Der Kreml hat eine mögliche Staatspleite infolge der westlichen Sanktionen zunächst offenbar abwenden können. Einige Besitzer von Anteilen russischer Dollar-Anleihen haben die fälligen Zinszahlungen erhalten.
Der Rubel rollt noch – und auch eine Dollaranleihe hat der russische Staat bedient: Symbolfoto mit russischen Banknoten

Der Rubel rollt noch – und auch eine Dollaranleihe hat der russische Staat bedient: Symbolfoto mit russischen Banknoten

Foto: Sven Hoppe / dpa

Laut Marktteilnehmern haben mehrere Besitzer von Anteilen russischer Dollar-Anleihen im Volumen von 117 Millionen Dollar die fälligen Zinszahlungen Russlands nun erhalten. Diese Zahlungen werden als erster Test gewertet, ob die Regierung in Moskau ihren internationalen Schuldenverpflichtungen nachkommen kann, nachdem der Westen auch den russischen Finanzmarkt mit Sanktionen treffen will.

Das Finanzministerium in Moskau gab bekannt, die Zahlungen angewiesen zu haben. "Der Coupon wurde entgegen meinen Erwartungen gezahlt, und in Dollar", sagte ein Marktteilnehmer der Nachrichtenagentur Reuters. Andere Anspruchsberechtigte erklärten, sie hätten bislang noch kein Geld erhalten, seien aber optimistisch, dass das noch geschehen werde. Die Zinszahlungen auf die Anleihen waren bereits am Mittwoch fällig. Offiziell wird ein Zahlungsausfall Russlands aber erst, wenn die 30-tägige Nachfrist verstrichen ist.
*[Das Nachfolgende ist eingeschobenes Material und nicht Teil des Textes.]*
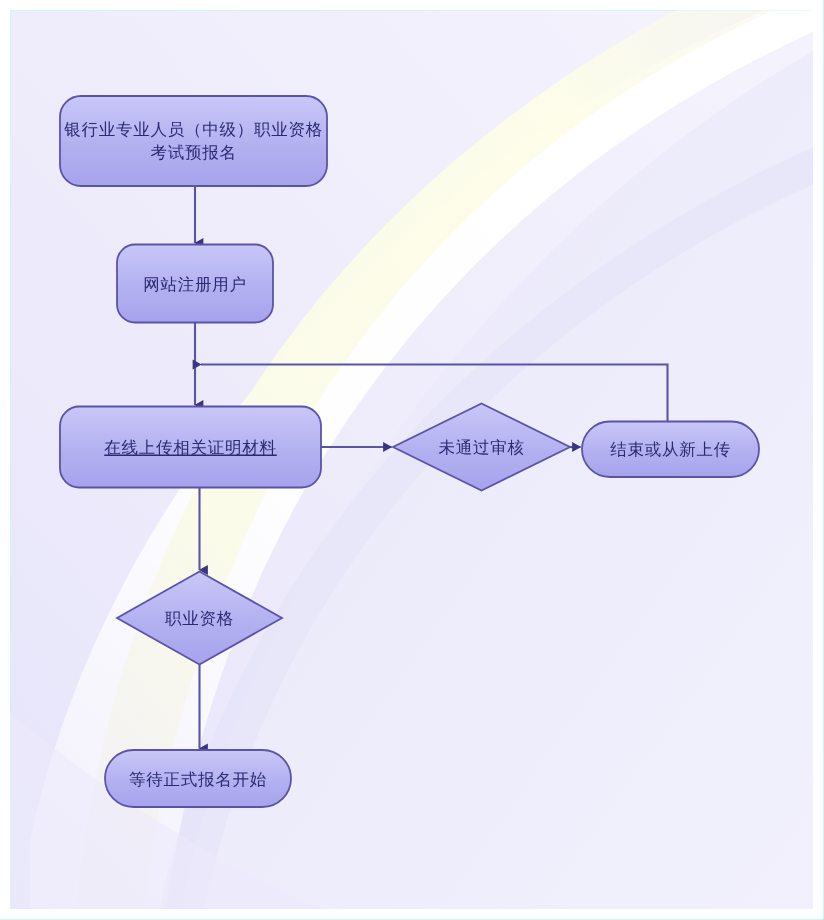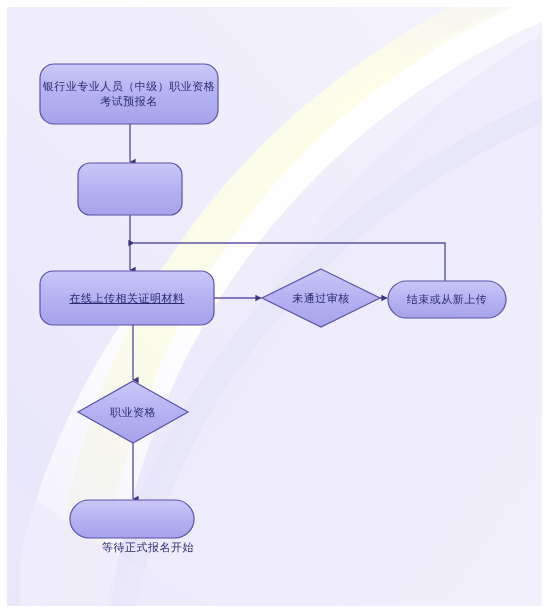--- a/index.html
+++ b/index.html
@@ -144,6 +144,7 @@
   <div class="node-label" style="left:40px; top:64px; width:178px; height:60px;">银行业专业人员（中级）职业资格
 考试预报名</div>
 
+  <div class="node-label" style="left:78px; top:163px; width:104px; height:52px;">网站注册用户</div>
 
   <div class="node-label" style="left:40px; top:271px; width:174px; height:54px;text-decoration:underline;">在线上传相关证明材料</div>
 

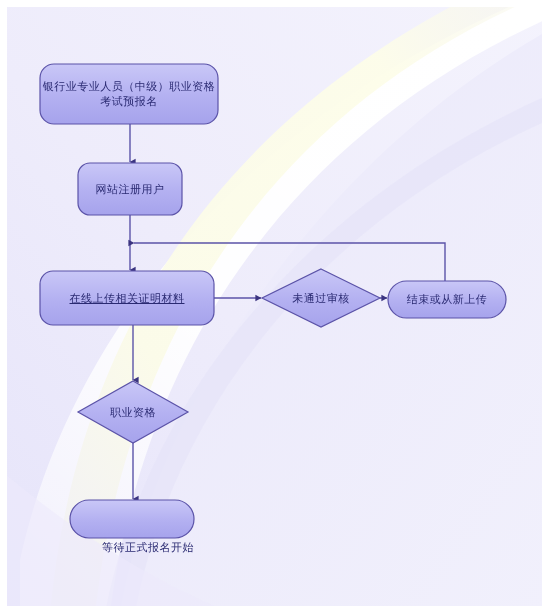--- a/index.html
+++ b/index.html
@@ -154,7 +154,7 @@
 
   <div class="node-label" style="left:78px; top:381px; width:110px; height:62px;">职业资格</div>
 
-  <div class="node-label" style="left:70px; top:528px; width:124px; height:38px;margin-left:16px;">等待正式报名开始</div>
+  <div class="node-label" style="left:70px; top:500px; width:124px; height:38px;">等待正式报名开始</div>
 
   <div class="node-hit" style="left:40px; top:64px; width:178px; height:60px;"></div>
   <div class="node-hit" style="left:78px; top:163px; width:104px; height:52px;"></div>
Es wäre das zweite Mal, dass das Land seine Verbindlichkeiten nicht erfüllen würde. Während der Russischen Revolution von 1917 hatten die Bolschewiken Schulden aus der Zarenzeit nicht anerkannt. Und auch im Jahr 1998 konnte Russland seine Schulden nicht bedienen. Da damals das Verhältnis zwischen Ost und West allerdings deutlich besser war, einigte sich die Regierung in Moskau mit ihren internationalen Gläubigern auf eine Umschuldung.

Unterdessen senkte die US-Ratingagentur S&P ihre Bewertung für die Kreditwürdigkeit von Russland noch tiefer in den Ramsch-Bereich. Die Note für langfristige Fremdwährungsanleihen liegt nunmehr bei bei "CC" nach "CCC-" – das war ohnehin bereits "Schrottniveau".